One tweet from Elon Musk can move markets, and on Tuesday night, the Tesla CEO and embattled owner of Twitter pushed up the price of canine-themed cryptocurrencies with just a photo of his dog.
“The new CEO of Twitter is amazing,” gushed Musk, as his dog, dressed in an iconic Silicon Valley-style black turtleneck, sat authoritatively in a large armchair behind a desk.
Shortly afterward, the prices of cryptocurrencies Dogecoin, Floki, and Shiba Inu, all of which are named after dogs, soared. The gains illustrate Musk’s capacity to mint money with just a few trigger-happy taps of his thumbs as well as his focus on his Twitter persona, after he reportedly ordered 80 Twitter engineers to boost his engagement during the Super Bowl.
So much better than that other guy!
— Elon Musk (@elonmusk) February 15, 2023
Dogecoin—arguably the first “memecoin,” or cryptocurrency created specifically as a joke—jumped more than 5% in approximately 15 minutes. The token’s market cap increased by almost $500 million, reaching more than $11.5 billion, according to CoinMarketCap.
Floki, a memecoin originally named after Elon Musk's dog, also rose precipitously. The price of an individual token increased by almost 50% in about an hour, as its total market cap soared by half. And Shiba Inu, another dog-themed memecoin named after the breed of Musk’s dog, also saw a price jump, rising more than 1.5% within the first 15 minutes of Musk’s post.

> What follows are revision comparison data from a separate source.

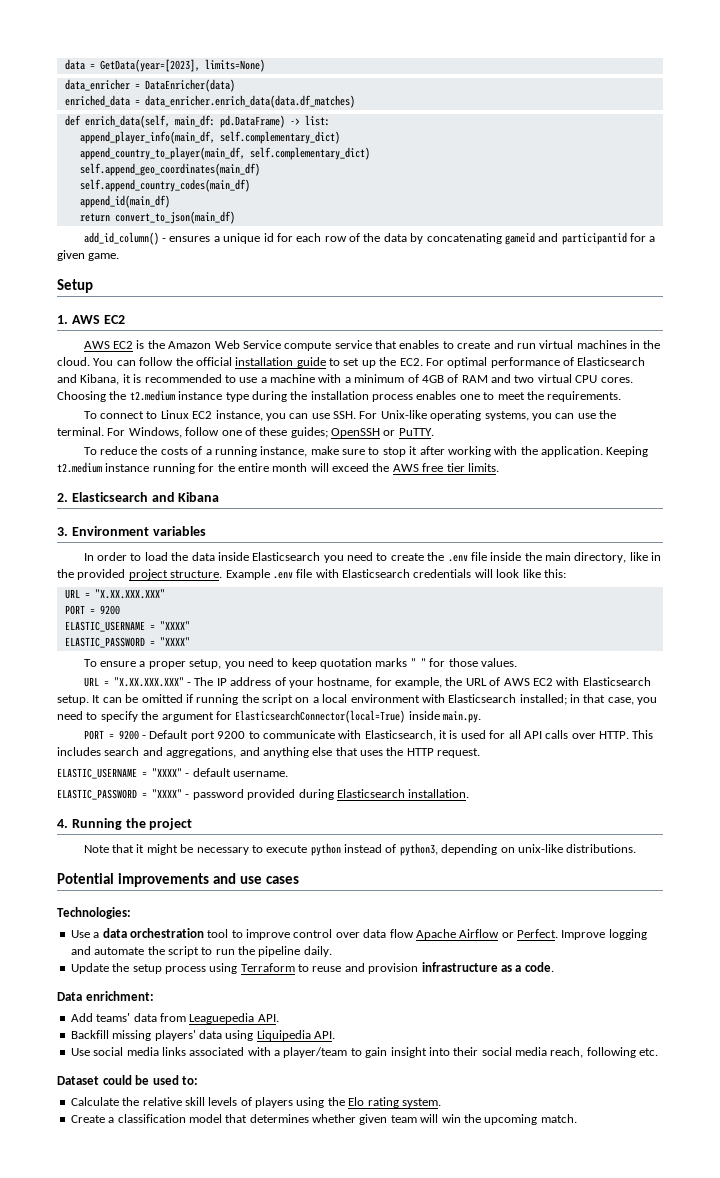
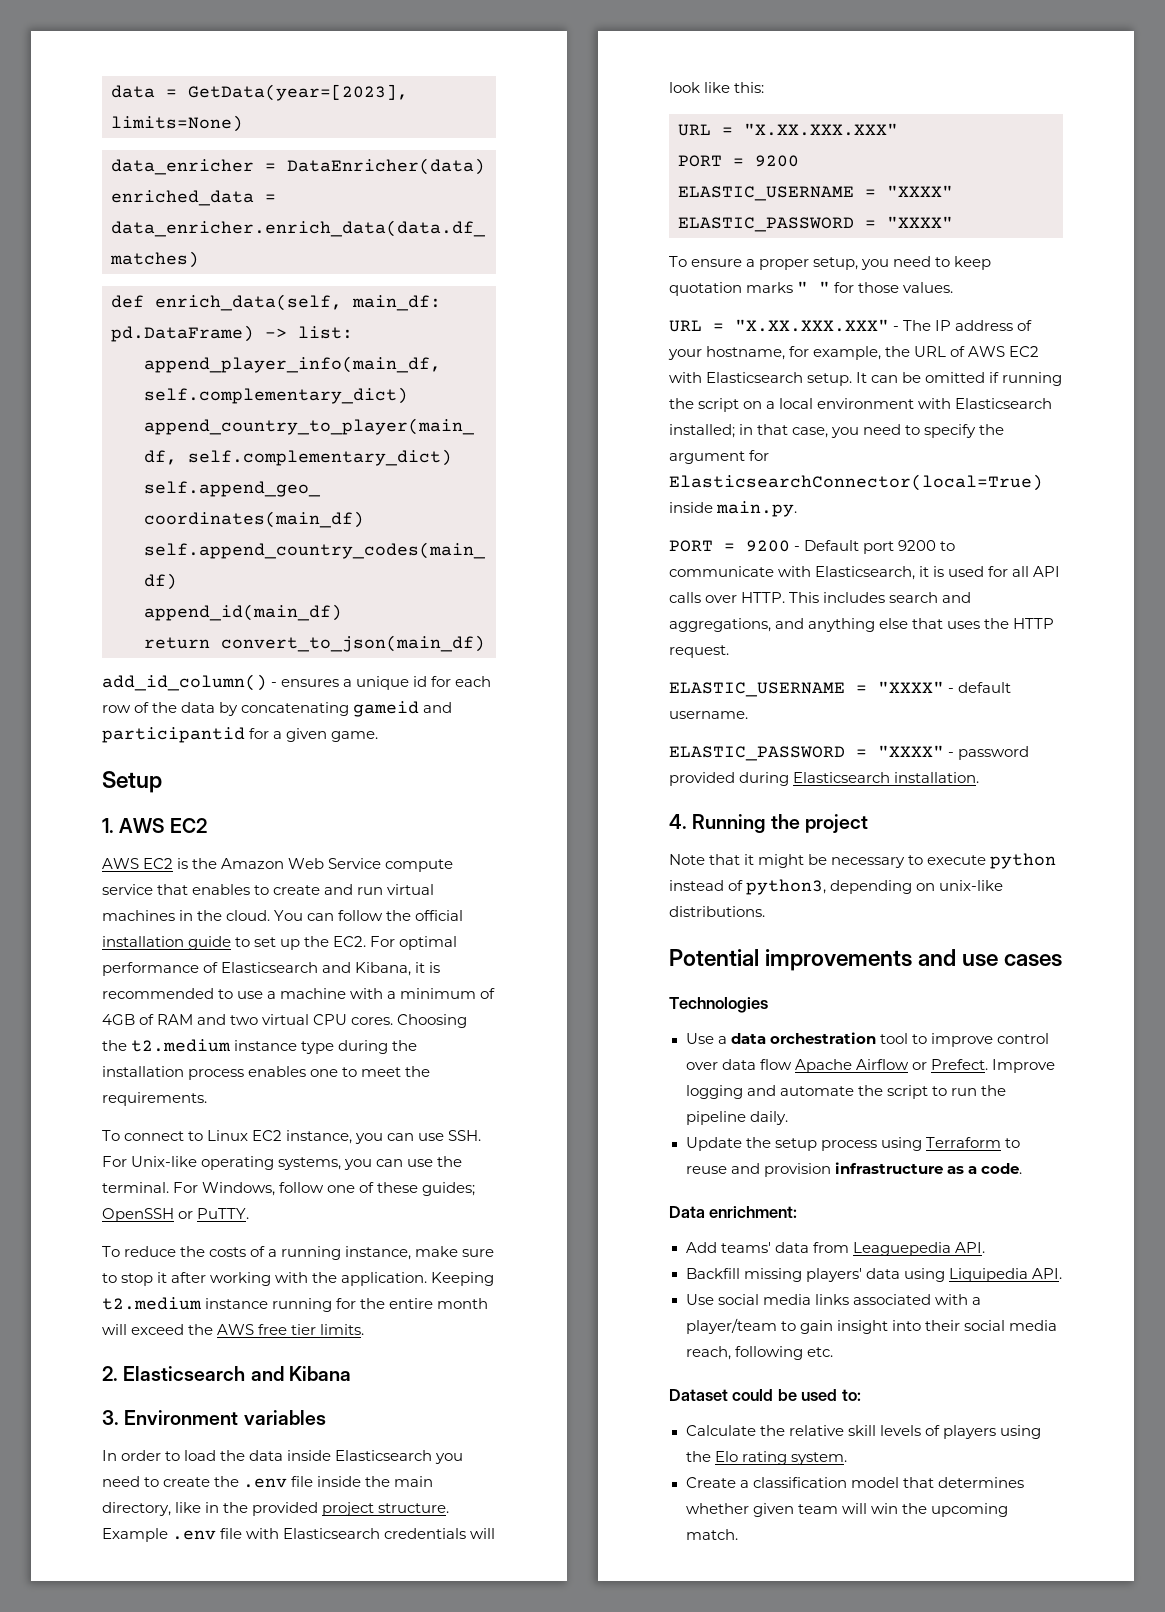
- Technologies:
+ Technologies
- Use a data orchestration tool to improve control over data flow Apache Airflow or Perfect.
+ Use a data orchestration tool to improve control over data flow Apache Airflow or Prefect.

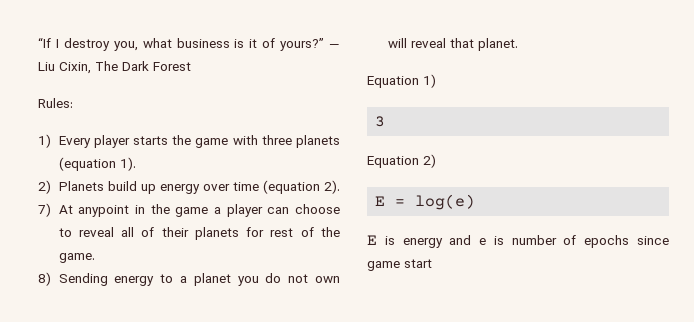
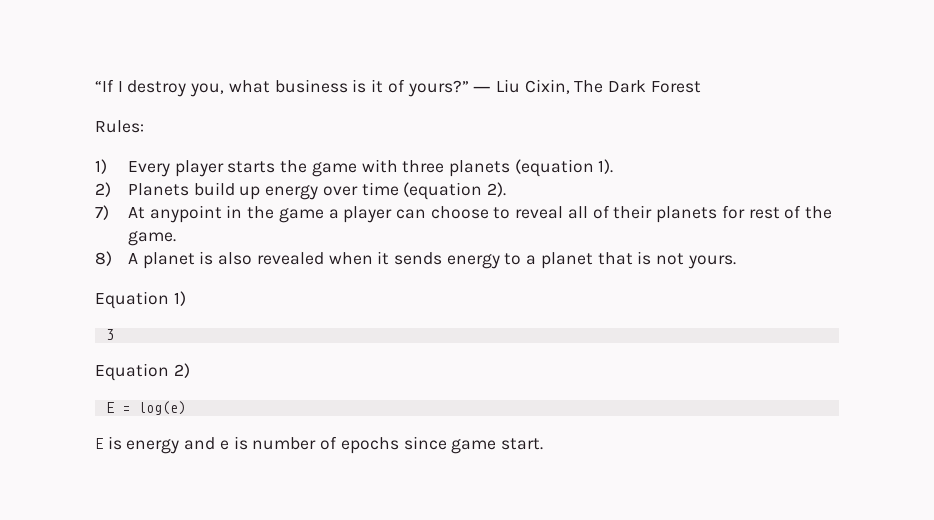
- 8) Sending energy to a planet you do not own will reveal that planet.
+ 8) A planet is also revealed when it sends energy to a planet that is not yours.
- E is energy and e is number of epochs since game start
+ E is energy and e is number of epochs since game start.

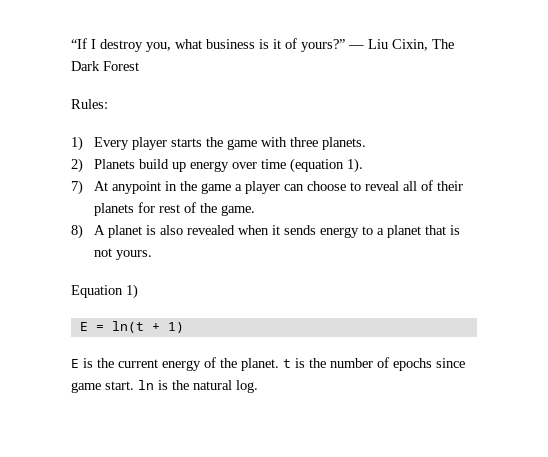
- 1) Every player starts the game with three planets (equation 1).
+ 1) Every player starts the game with three planets.
- 2) Planets build up energy over time (equation 2).
+ 2) Planets build up energy over time (equation 1).
- 3
- Equation 2)
- E = log(e)
+ E = ln(t + 1)
- E is energy and e is number of epochs since game start.
+ E is the current energy of the planet. t is the number of epochs since game start. ln is the natural log.

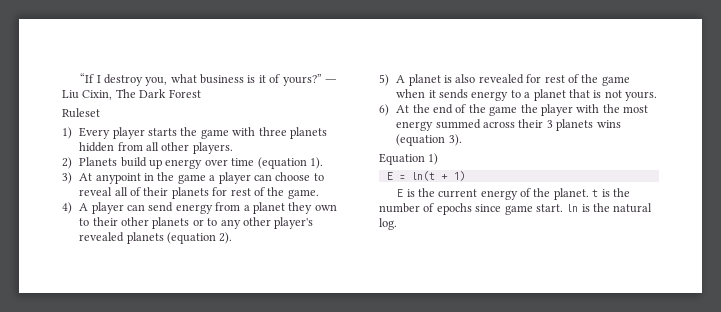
- Rules:
+ Ruleset
- 1) Every player starts the game with three planets.
+ 1) Every player starts the game with three planets hidden from all other players.
- 7) At anypoint in the game a player can choose to reveal all of their planets for rest of the game.
+ 3) At anypoint in the game a player can choose to reveal all of their planets for rest of the game.
- 8) A planet is also revealed when it sends energy to a planet that is not yours.
+ 4) A player can send energy from a planet they own to their other planets or to any other player's revealed planets (equation 2).
+ 5) A planet is also revealed for rest of the game when it sends energy to a planet that is not yours.
+ 6) At the end of the game the player with the most energy summed across their 3 planets wins (equation 3).

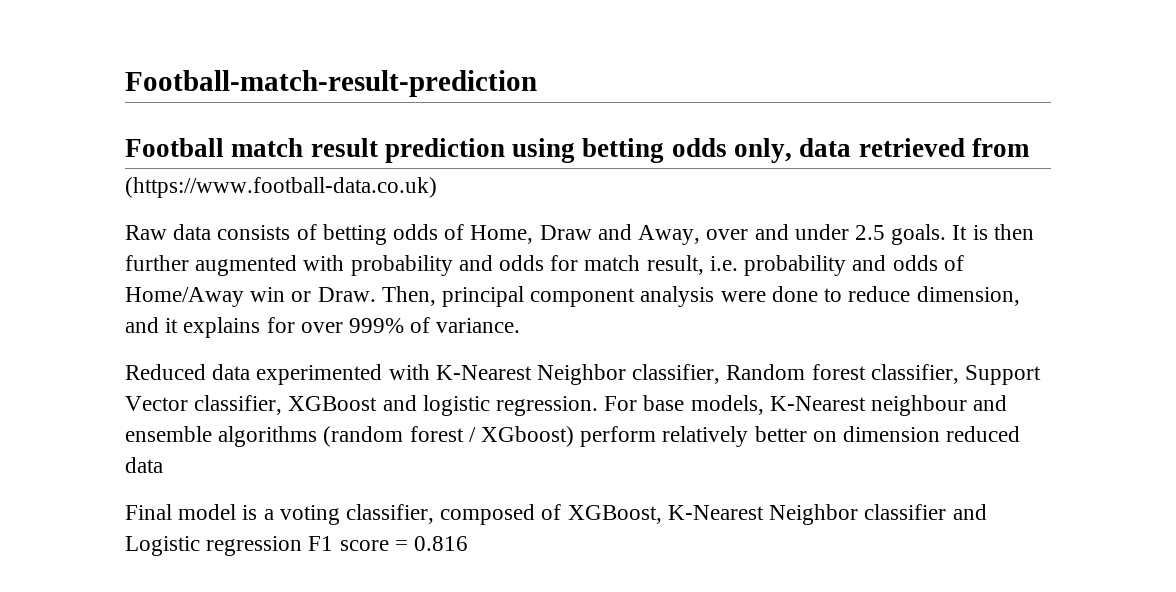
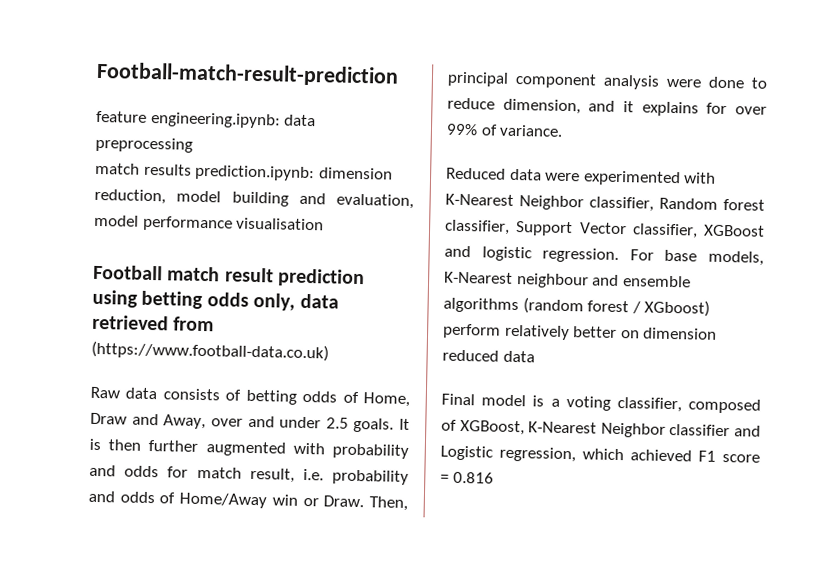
+ feature engineering.ipynb: data preprocessing
+ match results prediction.ipynb: dimension reduction, model building and evaluation, model performance visualisation
- Then, principal component analysis were done to reduce dimension, and it explains for over 999% of variance.
+ Then, principal component analysis were done to reduce dimension, and it explains for over 99% of variance.
- Reduced data experimented with K-Nearest Neighbor classifier, Random forest classifier, Support Vector classifier, XGBoost and logistic regression.
+ Reduced data were experimented with K-Nearest Neighbor classifier, Random forest classifier, Support Vector classifier, XGBoost and logistic regression.
- Final model is a voting classifier, composed of XGBoost, K-Nearest Neighbor classifier and Logistic regression F1 score = 0.816
+ Final model is a voting classifier, composed of XGBoost, K-Nearest Neighbor classifier and Logistic regression, which achieved F1 score = 0.816

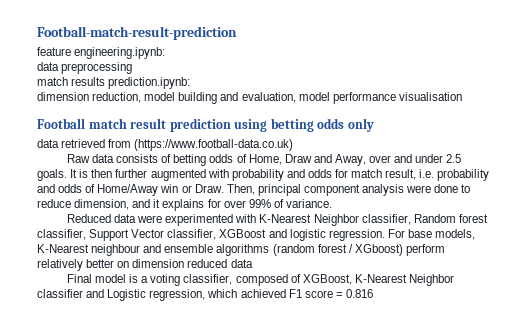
- feature engineering.ipynb: data preprocessing
+ feature engineering.ipynb:
+ data preprocessing
- match results prediction.ipynb: dimension reduction, model building and evaluation, model performance visualisation
+ match results prediction.ipynb:
+ dimension reduction, model building and evaluation, model performance visualisation
- Football match result prediction using betting odds only, data retrieved from
- (https://www.football-data.co.uk)
+ Football match result prediction using betting odds only
+ data retrieved from (https://www.football-data.co.uk)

Musk also tweeted a photo of his dog wearing glasses, a suit, and a tie. “So much better than the other guy,” he wrote, perhaps referencing himself, a CEO who has cut the majority of Twitter’s workforce since taking the company private in October.
Musk said in December he would resign as Twitter’s CEO after he polled his more than 100 million followers about whether he should stay on as “Chief Twit,” and the majority of voters preferred that he step down.
Musk moving markets with tweets is not a new phenomenon. In 2021, he posted that Tesla was making “merch buyable with Doge,” and Dogecoin surged in response.
Three years before that, Musk tweeted that he “was considering taking Tesla private.” The “funding was secured,” he said. The price of Tesla responded accordingly, and investors lost $12 billion as result, lawyers argued in a subsequent case against Musk. In early February, a jury cleared Musk of any wrongdoing.